No todos expresan el miedo de la misma forma


Se dan por sentado que ciertos aspectos, que en la cultura occidental se consideran básicos, son inherentes a la condición humana. Nada más lejos de la realidad, en un mundo globalizado aun existen pequeñas comunidades indígenas que no han sido contaminadas con el contacto con la civilización occidental. Con el estudio de estos grupos humanos podemos conocer mejor cuales de nuestras conductas son realmente inherentes al ser humano. En este sentido se considera en las sociedades occidentales la expresión de ojos y boca muy abiertos se interpreta como ‘cara de miedo’ y sumisión. Un grupo de investigadores se cuestionó si es esta una interpretación universal y por tanto parte de la naturaleza humana.

Un trabajo internacional en antropología y psicología social, dirigido por la Universidad Autónoma de Madrid, ha establecido que expresiones de emoción básica como la ‘cara de miedo’ se interpretan de manera distinta en sociedades indígenas no occidentales. El estudio, publicado en la revista Proceedings of the National Academy of Sciences está basado en experimentos con poblaciones de adolescentes las Islas Trobriand, pertenecientes a Papúa Nueva Guinea, interpretaban las expresiones de emoción básicas.

El trabajo de campo estuvo a cargo de Carlos Crivelli, psicólogo de la Universidad Autónoma de Madrid, y Sergio Jarillo, antropólogo del Museo Americano de Historia Natural de Nueva York. Según los investigadores, el trabajo fue realizado a través de procedimientos testados en la cultura local, luego de que ellos mismos se integraran en la comunidad y fueran capaces de expresarse fluidamente en la lengua nativa, el kilivila.

“En un primer estudio –describen los investigadores en el artículo– les enseñamos a los adolescentes trobriandeses varias expresiones de emoción. En su mayoría, interpretaron la ‘cara de miedo’ como enfado y amenaza”.  El estudio siguió avanzando para comprobar hasta qué punto los jóvenes de Papua Nueva Guinea eran tan diferentes a los occidentales. “En un segundo estudio –agregan– le pedimos a un grupo distinto de adolescentes de las islas Trobriand que eligieran, entre una ‘cara de miedo’, una ‘cara de enfado’, una ‘cara de asco’, y una ‘cara neutral’, aquella que percibían como una expresión amenazante. Nuevamente los trobriandeses identificaron mayoritariamente la ‘cara de miedo’ como una señal de ataque”, destacan. El estudio tuvo una última parte que se llevó a cabo en España con jóvenes de una edad similar a los estudiados. “Por supuesto, cuando aplicamos el mismo test a un grupo de adolescentes españoles, el gesto amenazante más frecuente correspondió con la ‘cara de enfado’, es decir, con el ceño fruncido”, añaden los investigadores. Las comunidades indígenas que habitan las islas Trobiand fueron estudiadas hace 100 años por Bronislaw Malinowski, uno de los mayores influyentes de la antropología social británica.

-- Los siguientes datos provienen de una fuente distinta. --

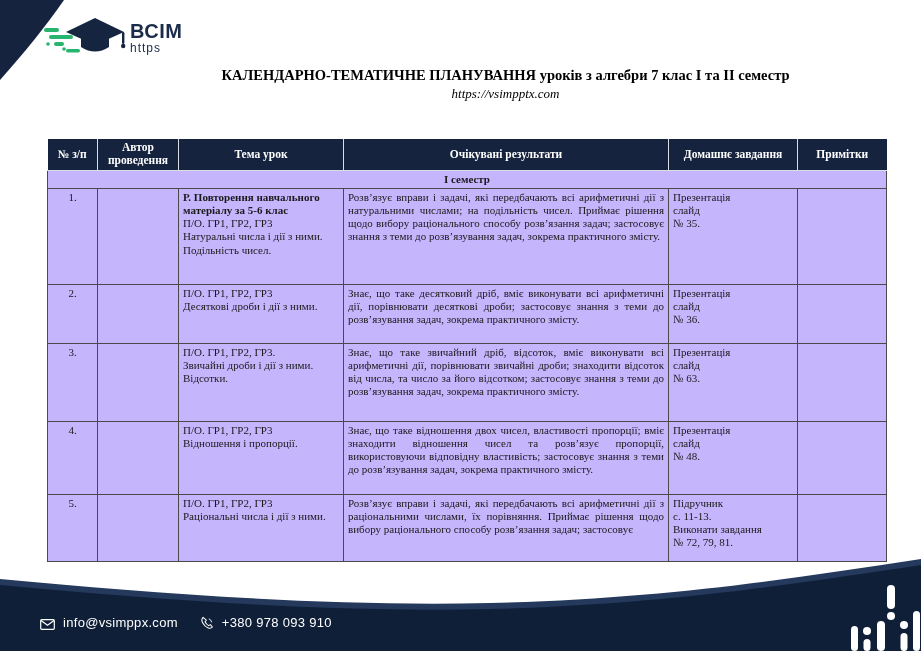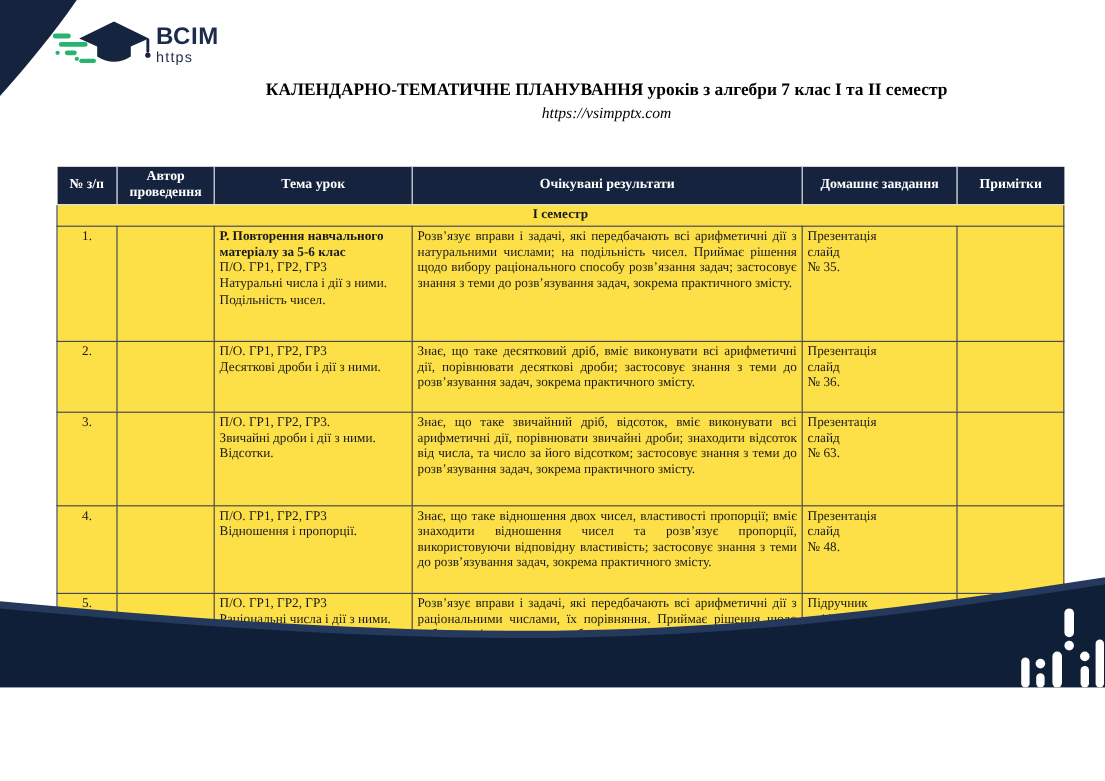--- a/index.html
+++ b/index.html
@@ -5,7 +5,7 @@
   * { margin: 0; padding: 0; box-sizing: border-box; }
   html, body { width: 921px; height: 651px; background: #ffffff; overflow: hidden;
     font-family: "Liberation Serif", serif; }
-  .page { position: relative; width: 921px; height: 573px; background: #fff; padding-left: 34px; }
+  .page { position: relative; width: 921px; height: 651px; background: #fff; padding-left: 34px; }
 
   
   .corner { position: absolute; left: 0; top: 0; }

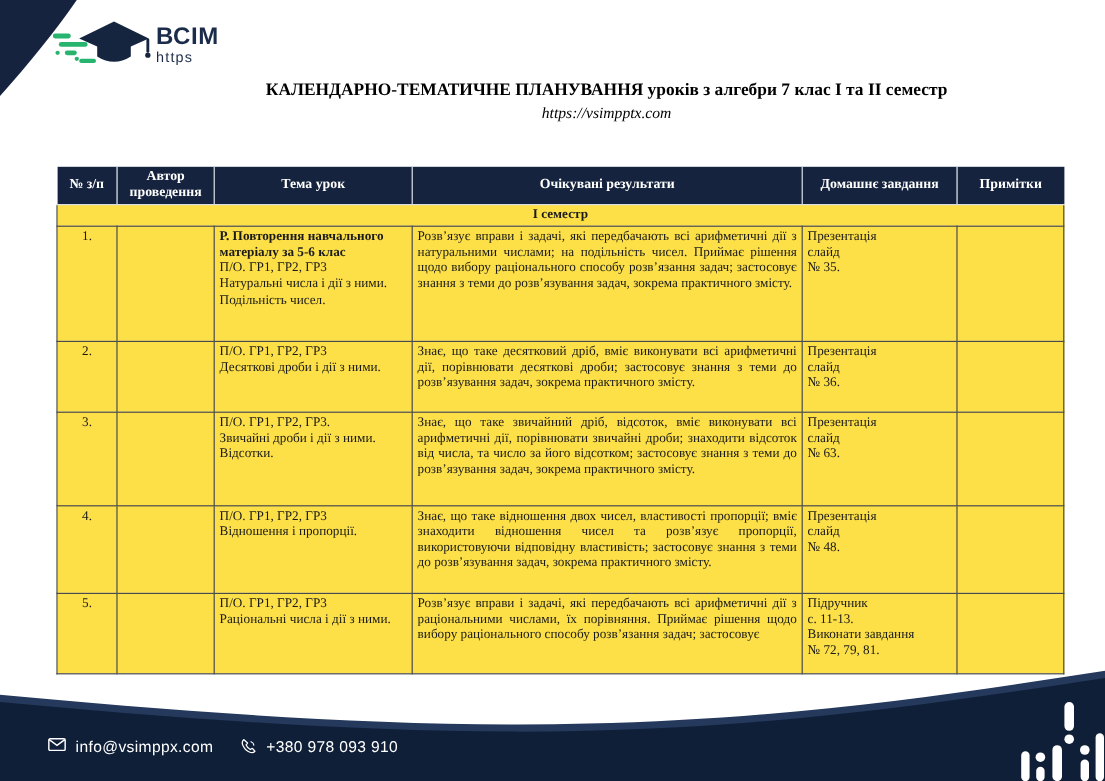--- a/index.html
+++ b/index.html
@@ -35,7 +35,7 @@
   tr.section-row td { background: #35ab66; color: #ffffff; font-weight: bold; font-size: 11.5px;
     height: 16px; text-align: center; vertical-align: middle; border: 1px solid #ffffff; padding: 0; }
   .tbl tbody td { border: 1px solid #4a4a4a; vertical-align: top; font-size: 11px;
-    line-height: 13.2px; color: #1a1a1a; padding: 2px 4px; background: #fde047; }
+    line-height: 13.2px; color: #1a1a1a; padding: 2px 4px; background: #c4b5fd; }
   tr.r1 { height: 96px; } tr.r2 { height: 59px; } tr.r3 { height: 78px; }
   tr.r4 { height: 73px; } tr.r5 { height: 67px; }
   td.cell-num { text-align: center; padding-top: 3px; }

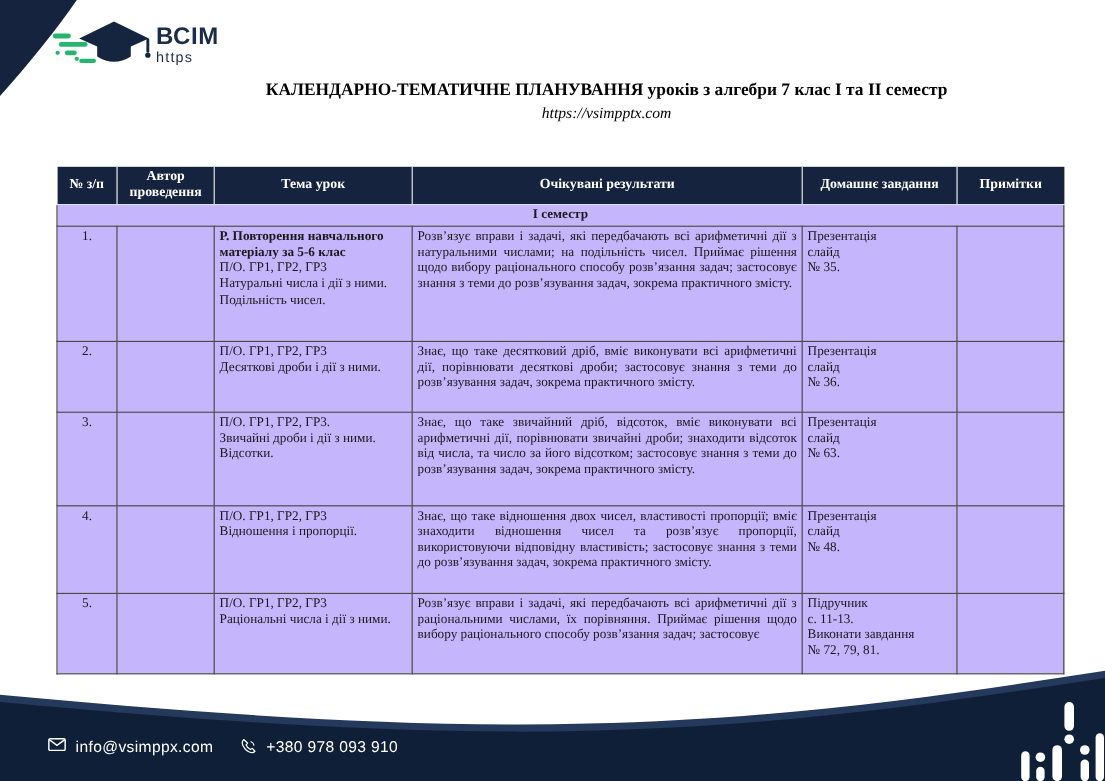--- a/index.html
+++ b/index.html
@@ -46,7 +46,7 @@
 
   
   .footer-svg { position: absolute; left: 0; bottom: 0; width: 921px; height: 100px; }
-  .contact { position: absolute; left: 40px; top: 615px; display: flex; align-items: flex-start;
+  .contact { position: absolute; left: 40px; top: 615px; display: flex; align-items: flex-end;
     gap: 8px; color: #ffffff; font-family: "Liberation Sans", sans-serif; font-size: 13px;
     letter-spacing: 0.3px; }
   .contact .spacer { width: 6px; }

Estos resultados permite a los investigadores concluir que sociedades con un grado notable de aislamiento cultural y visual respecto a la cultura occidental interpretan la “cara de miedo” como un indicador de enfado y amenaza, en lugar de miedo y sumisión.  Aunque estos resultados rompen con una creencia generalizada, ya existía información que permitía cuestionar el significado universal de la ‘cara de miedo’. Es el caso de los trabajos llevados a cabo por etólogos humanos como Eibl-Eibesfeldt, que a principios de la década de 1980 registró expresiones de amenaza similares en distintas culturas indígenas aisladas (Yanomami, !Kung, Himba, Eipo, Maorí, entre otras).

Para los autores, es claro que la conclusión a la que han llegado abre nuevas e importantes cuestiones, por ejemplo: ¿Hay otras expresiones supuestamente universales que en realidad no lo son?, ¿Cuál es la magnitud de las diferencias culturales en la producción y reconocimiento de expresiones?, o ¿Cuál es la función evolutiva real de la conducta facial?